Data items:
——

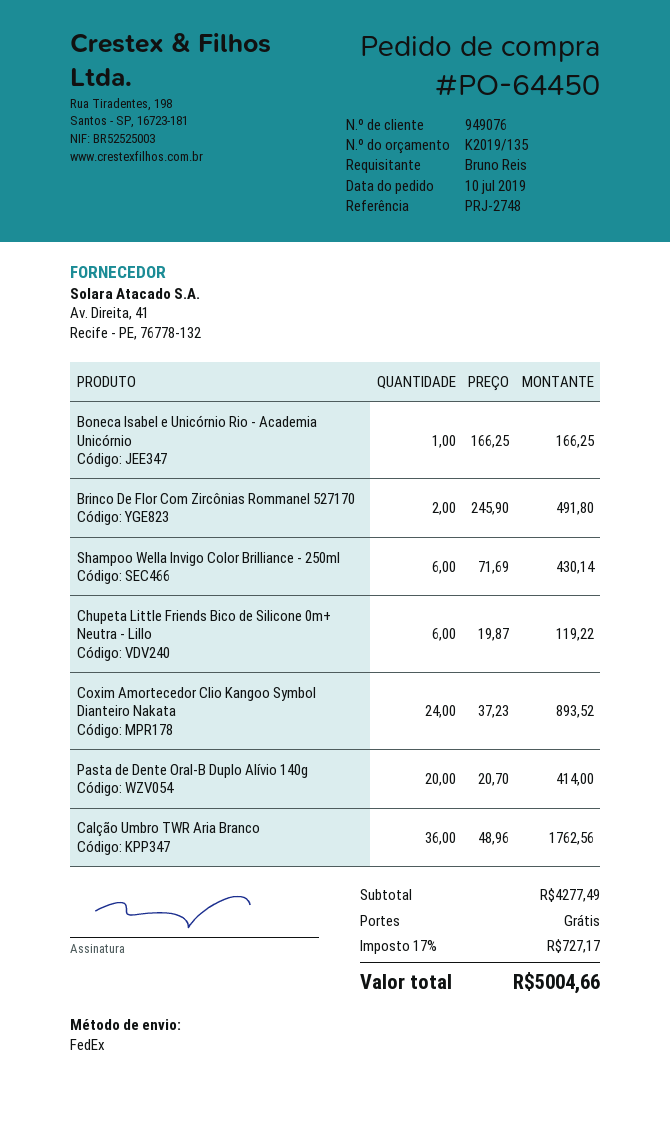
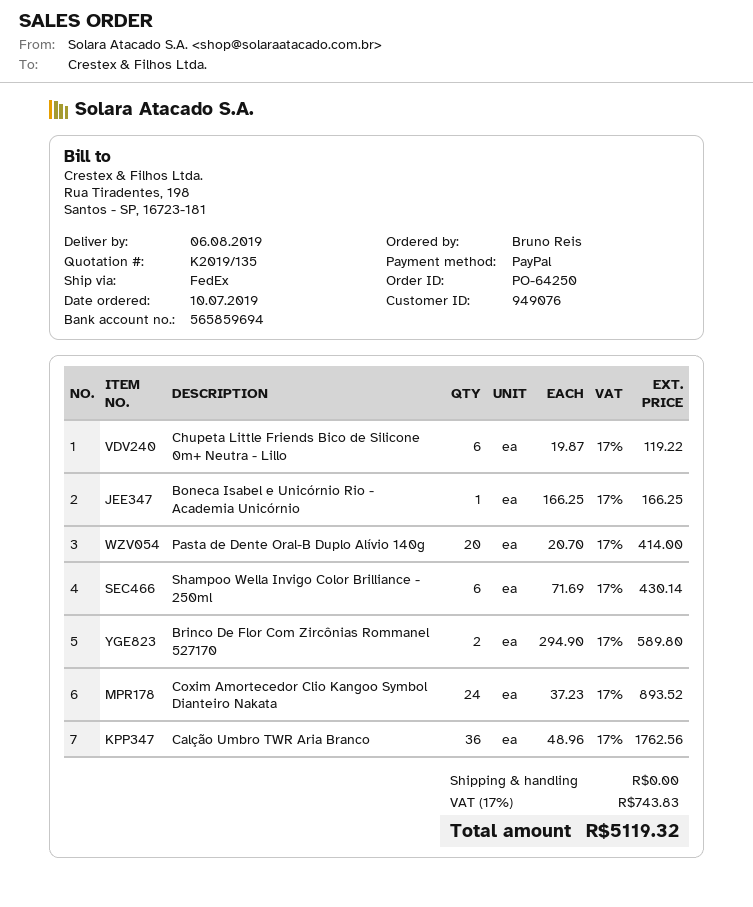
order number: PO-64450 -> PO-64250
Brinco De Flor Com Zircônias Rommanel 527170: 2 x 245.90 = 491.80 -> 2 x 294.90 = 589.80
tax: 17% = 727.17 -> 17% = 743.83
total: 5004.66 -> 5119.32

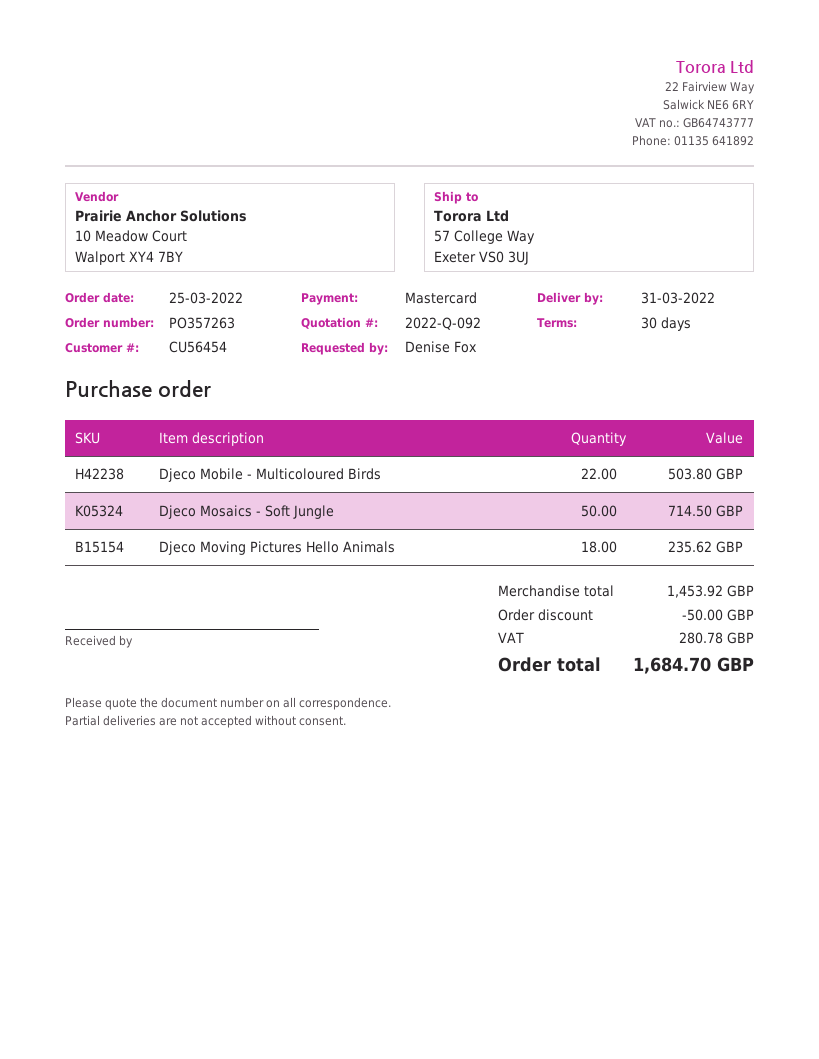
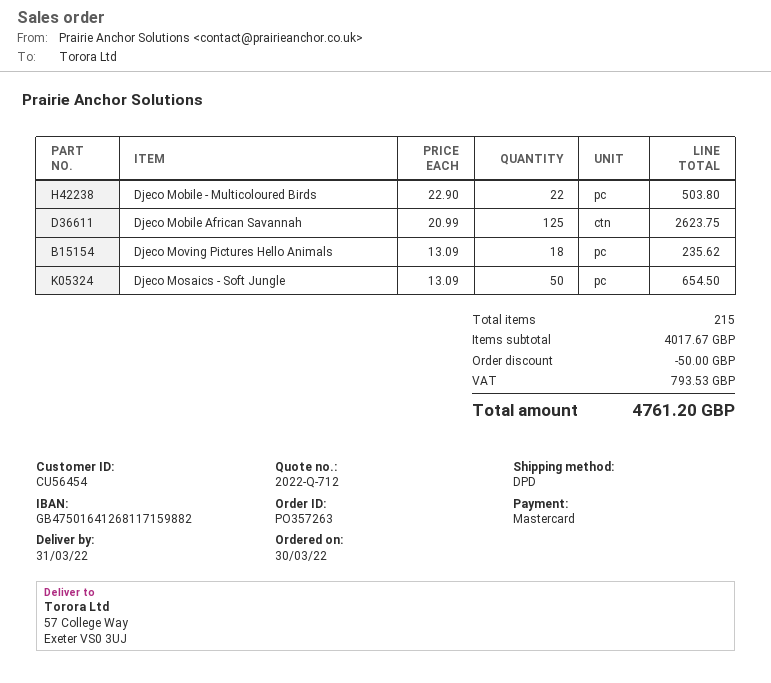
quote number: 2022-Q-092 -> 2022-Q-712
order date: 2022-03-25 -> 2022-03-30
Djeco Mosaics - Soft Jungle: 50 for 714.50 -> 50 for 654.50
Djeco Mobile African Savannah: none -> 125 for 2623.75
subtotal: 1453.92 -> 4017.67
tax: 280.78 -> 793.53
total: 1684.70 -> 4761.20

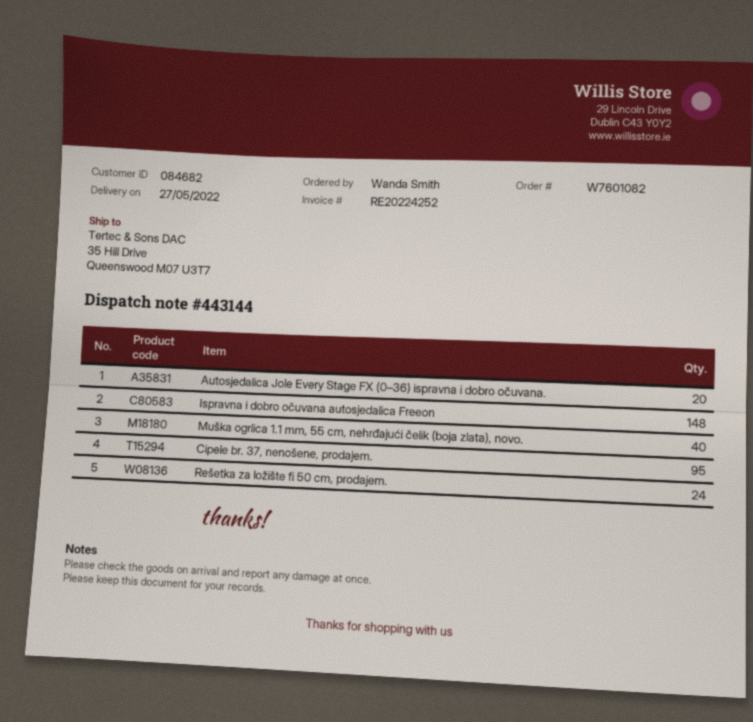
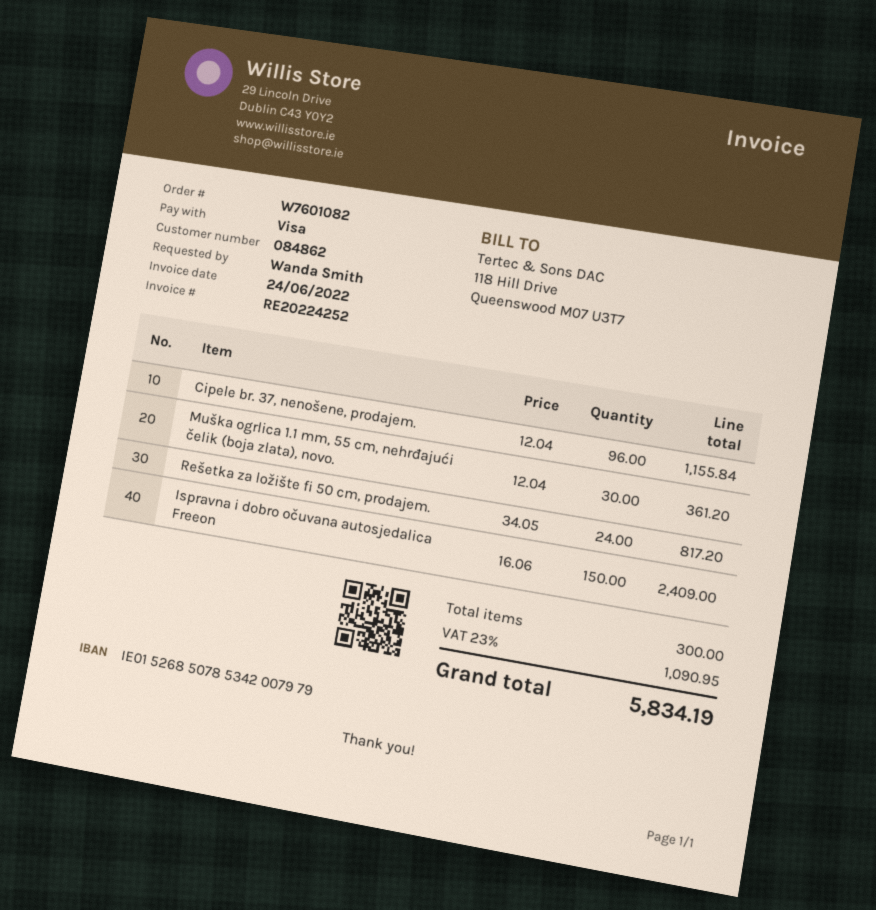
customer number: 084682 -> 084862
Autosjedalica Jole Every Stage FX (0–36) ispravna i dobro očuvana.: 20 -> none
Ispravna i dobro očuvana autosjedalica Freeon: 148 -> 150
Muška ogrlica 1.1 mm, 55 cm, nehrđajući čelik (boja zlata), novo.: 40 -> 30
Cipele br. 37, nenošene, prodajem.: 95 -> 96

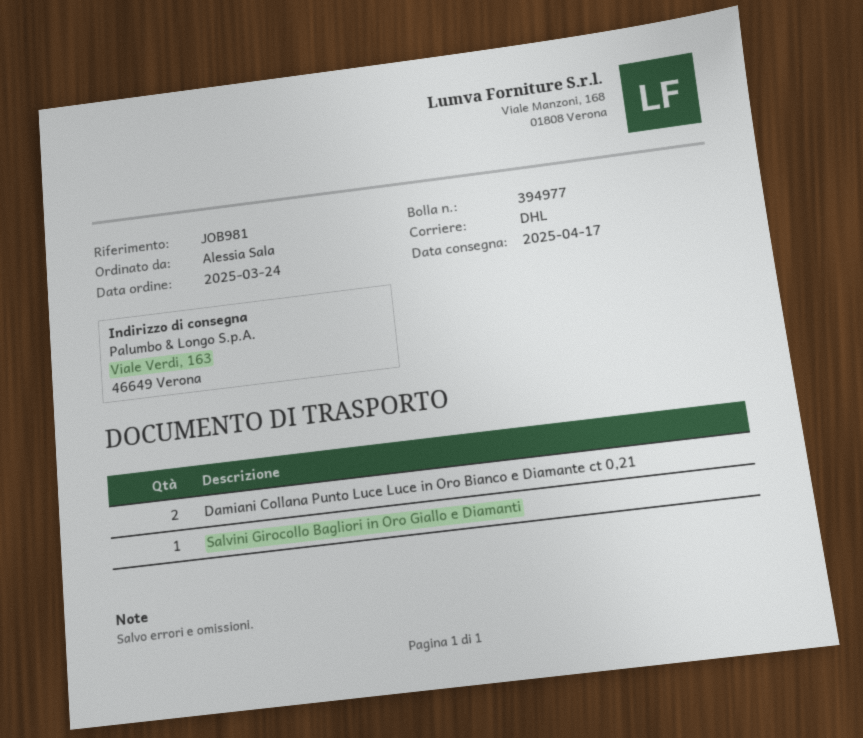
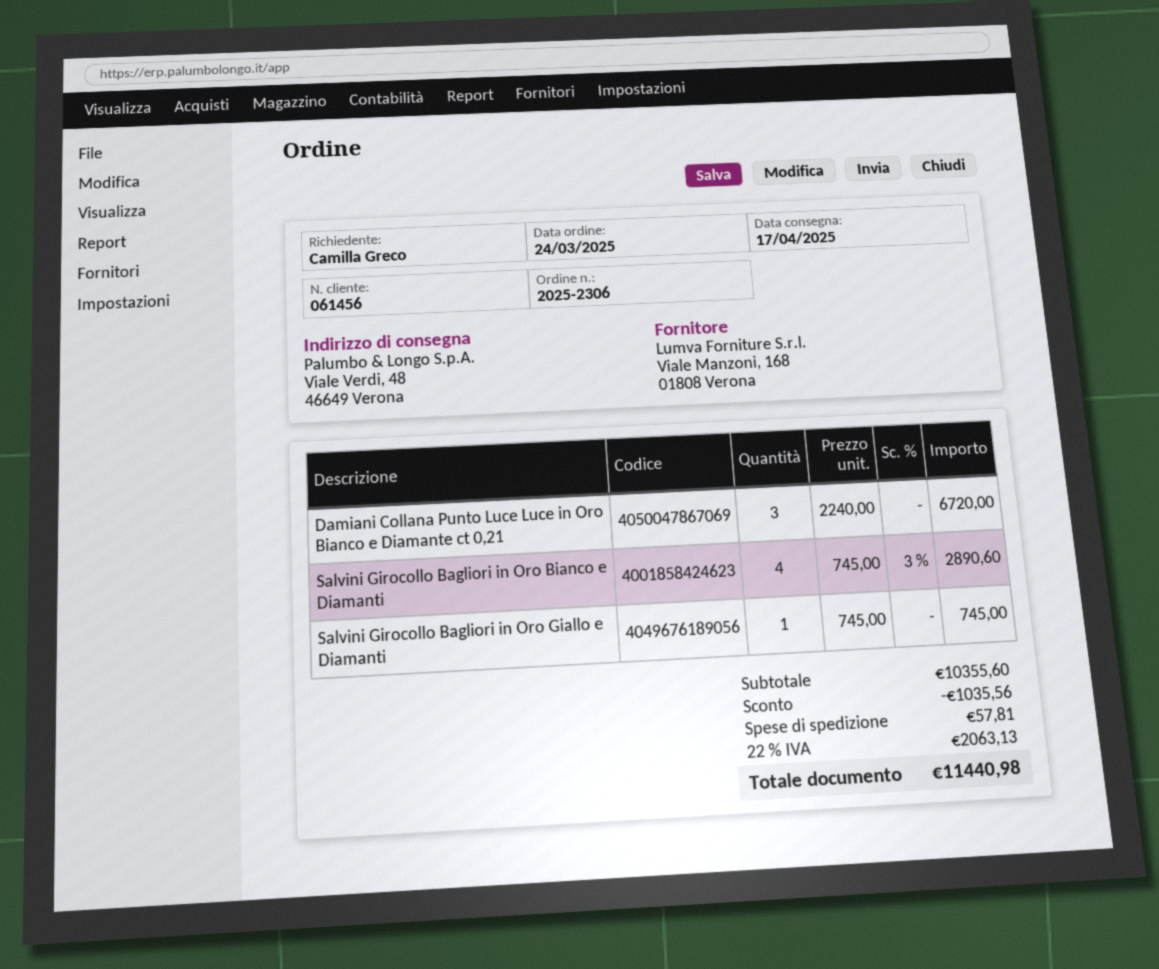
ordered by: Alessia Sala -> Camilla Greco
ship to: Viale Verdi, 163, 46649 Verona -> Viale Verdi, 48, 46649 Verona
Damiani Collana Punto Luce Luce in Oro Bianco e Diamante ct 0,21: 2 -> 3
Salvini Girocollo Bagliori in Oro Bianco e Diamanti: none -> 4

——

EXERCISE: Say how many lines of the data above have the string "Bianco" in them, and write nothing besides that number.

TASK RESULT: 2